By Stewart Gandolf, Chief Executive Officer

facebook fundamentalsAs America’s healthcare delivery systems have reinvented themselves, many social media platforms have become important marketing instruments for patient engagement, service line awareness, new business development and similar communications objectives. Each social media channel—such as Google Plus, Facebook, Twitter and many others—has its own distinct purpose and personality. This educational series provides marketing professionals, hospital executives and medical practice providers with an overview for marketing planning and effective social media implementation.       

The ideal social media fit for your organizational purpose and goals is…well, that depends.

As you’ve likely already decided, there is no simple answer, no universal digital tool, and to make things even more challenging, each of the many options is constantly evolving.

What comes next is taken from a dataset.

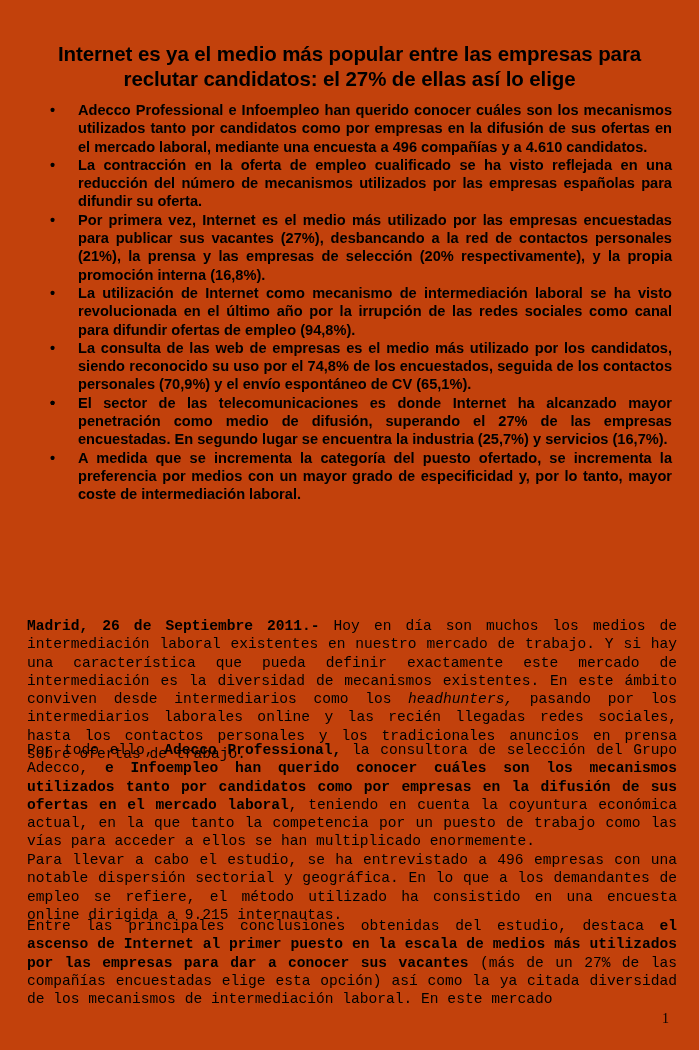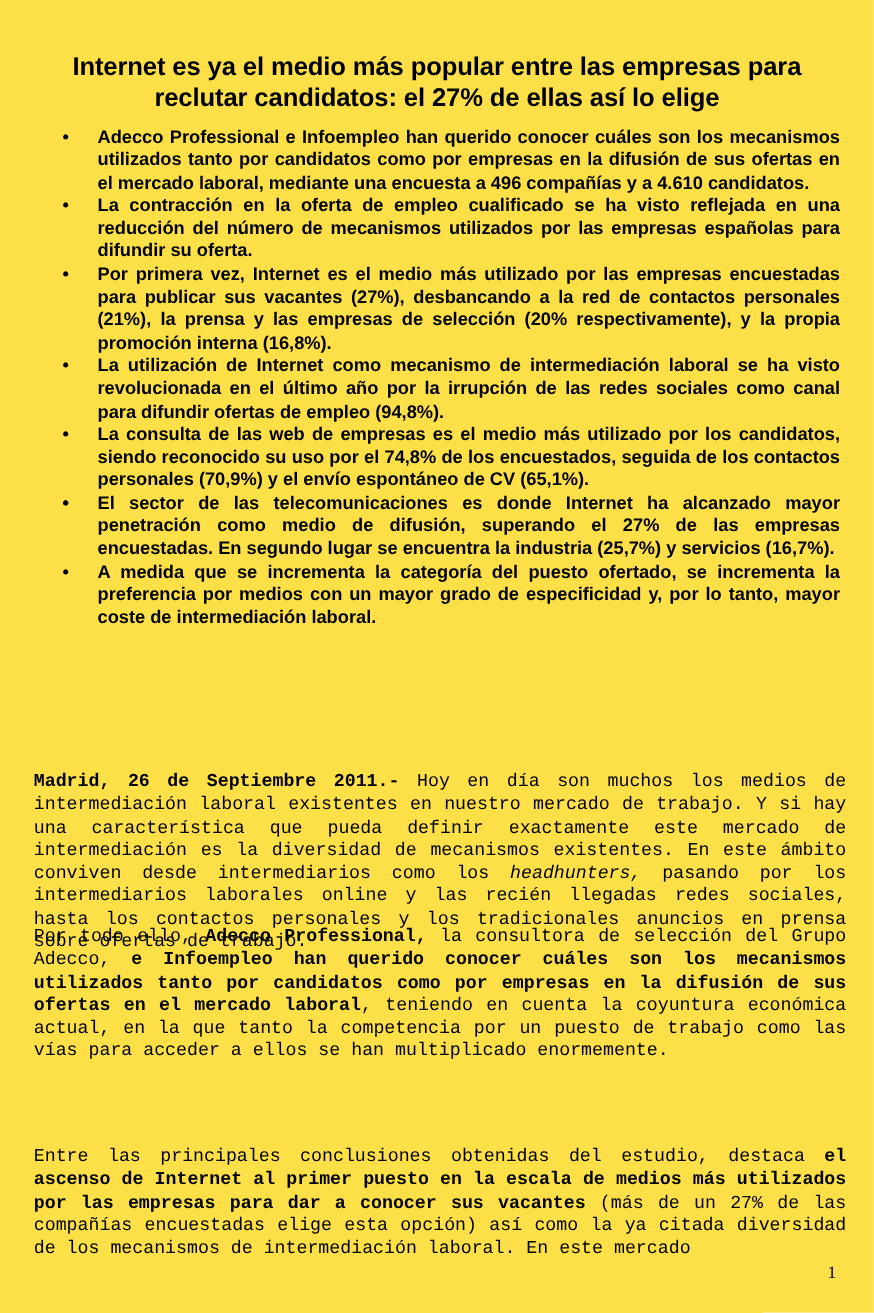"Internet es ya el medio" .page { background: #fde047 -> #c2410c }
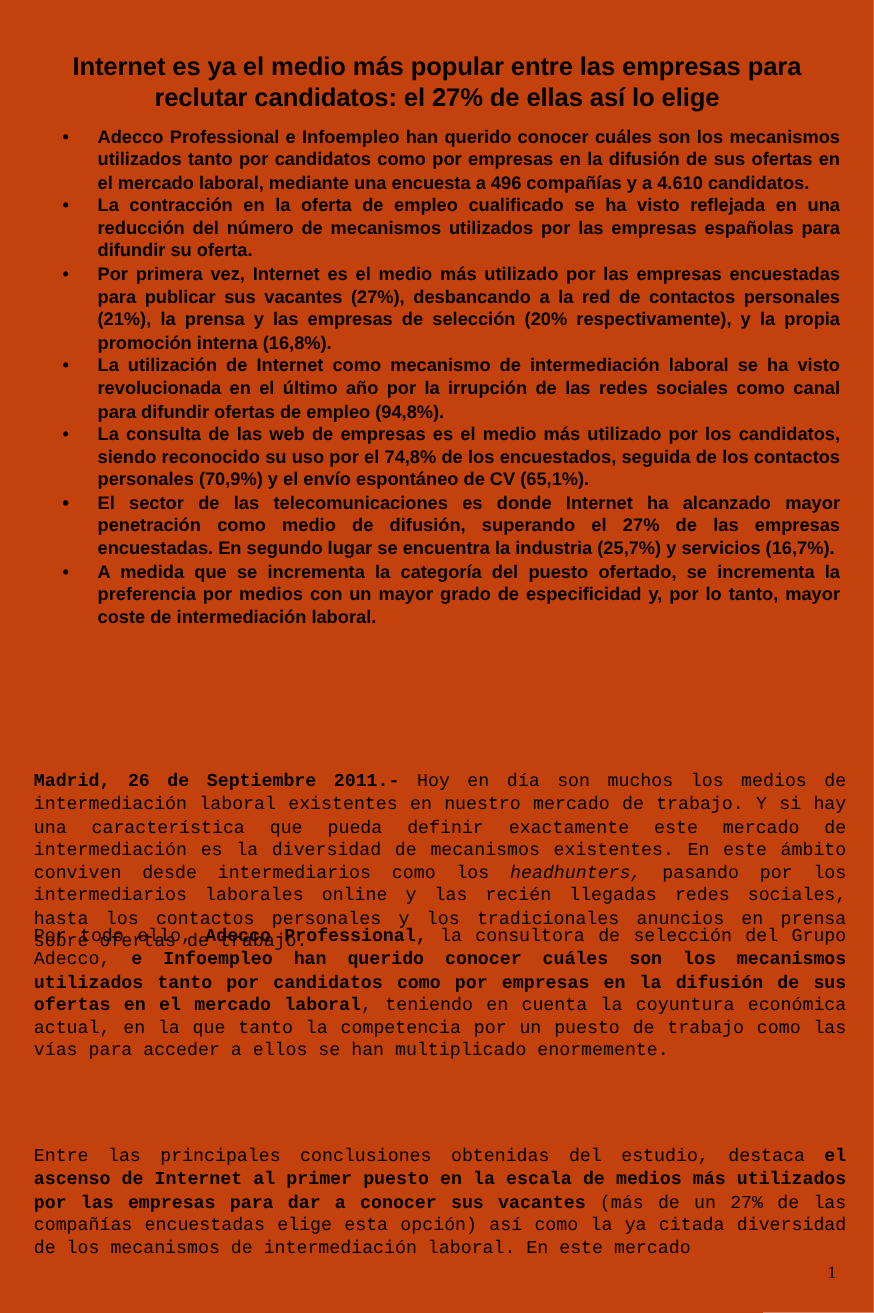"Para llevar a cabo el" p.body { html: none -> <p>Para llevar a cabo el estudio, se ha entrevistado a 496 empresas con una notable dispersión sectorial y geográfica. En lo que a los demandantes de empleo se refiere, el método utilizado ha consistido en una encuesta online dirigida a 9.215 internautas.</p> }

In this continuing series of guides, we’ll take a top-down look at each of the primary players as an overview perspective to help you determine which social media is best for you.

Introduction

Less than two decades ago, the early history of the World Wide Web included budding “social” characteristics such as embryonic email (1971) and academic bulletin board (1979). By the turn of the new millennium, online social networks were forming; Friendster (2002), MySpace (2003), and LinkedIn (2003) being early examples. And Facebook was just getting started.

About Facebook

The roots of social networking services include Facebook, launched in February, 2004, by and for students at Harvard University. In the (nearly) ten years since, Facebook has become the most popular social networking site (#1; eBiz|MBA, December, 2013) with 800-million estimated unique monthly visitors.

Their Mission Statement

“Facebook’s mission is to give people the power to share and make the world more open and connected. People use Facebook to stay connected with friends and family, to discover what’s going on in the world, and to share and express what matters to them.” [Facebook]

Facebook Particulars

Social Proof: Much of what is shared on Facebook is simply personal notes and photos. But its inter-connected structure is highly suitable for individuals and business entities to engage individuals and groups who “like” a message or page. Social proof is closely related to word-of-mouth.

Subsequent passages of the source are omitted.